Zapewne nie pamięta już życia sprzed choroby. Dni bez lekarzy, zastrzyków, szpitalnych sal. Bez cierpienia, które uśmierzają tylko bardzo silne leki. - Zaczęło się niespełna dwa lata temu od banalnego bólu brzucha - wspomina Magdalena Ziółkowska (30 l.), mama chłopczyka. - Wizyty w przychodniach, badania. Kiedy pewnego dnia brzuszek zrobił się duży i twardy, lekarze nie mieli już wątpliwości. To rak - dodaje.
Zobacz też: Kubuś chciałby pójść do szkoły, ale MA RAKA MÓZGU! Straszna choroba nie pozwala mu normalnie żyć
Guz cały czas odrastał. Jakby tego było mało, pojawiły się przerzuty
Mateuszka dopadł podstępny, złośliwy, wyjątkowo oporny na leczenie nowotwór, z którym w całej Polsce próbowali sobie poradzić najlepsi lekarze. - To guz wnikający do kanału kręgowego - tłumaczy pani Magda i opisuje starania medyków o uratowanie chłopca. - Najpierw operacja we Wrocławiu, potem trzy w Krakowie. Guz cały czas odrastał. Jakby tego było mało, pojawiły się przerzuty.
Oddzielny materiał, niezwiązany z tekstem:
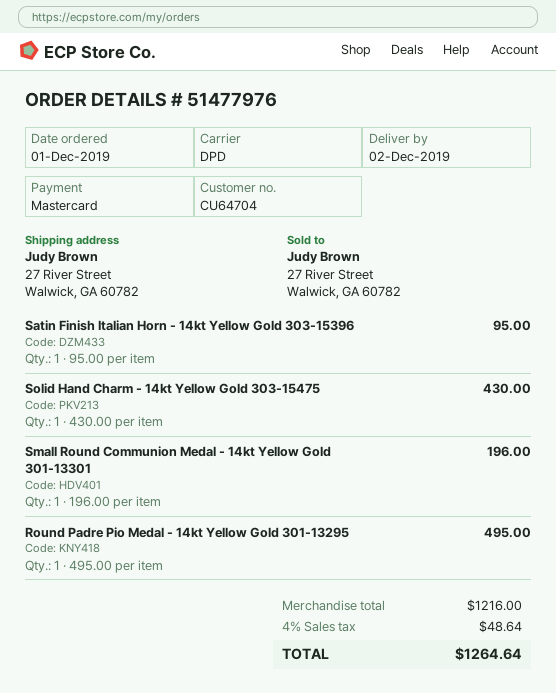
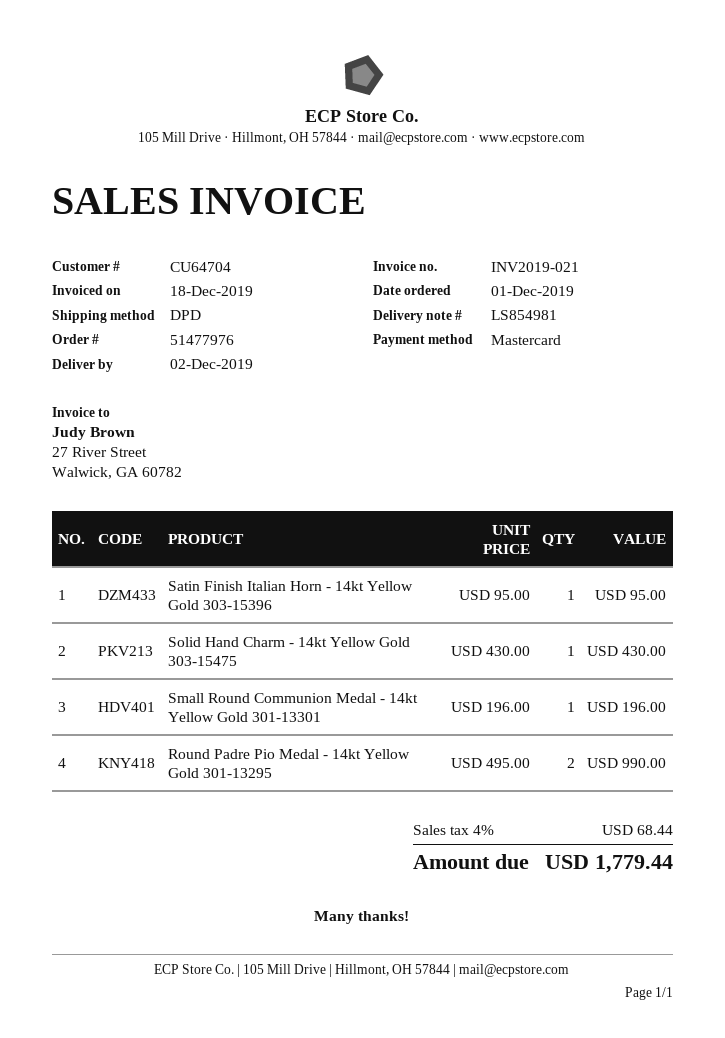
Round Padre Pio Medal - 14kt Yellow Gold 301-13295: 1 x 495.00 = 495.00 -> 2 x 495.00 = 990.00
tax: 4% = 48.64 -> 4% = 68.44
total: 1264.64 -> 1779.44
Do wątroby i płuc - mówi załamana kobieta. Jej synek długo trzymał się dzielnie, ale teraz, po ostatniej chemioterapii, jest coraz słabszy. - Bardzo cierpi, a był takim wesołym, pogodnym chłopcem - mówi matka.
Ale jest coś, co o chorobie pozwala mu na chwilę zapomnieć. To pocztowe kartki - Mateuszek uwielbia dostawać listy. Za każdym razem, gdy listonosz dzwoni do drzwi, na jego twarzy pojawia się uśmiech. Takie przesyłki dodają mu sił - cieszy się pani Magda. - Bardzo proszę o dużo kartek i listów - prosi Mateusz.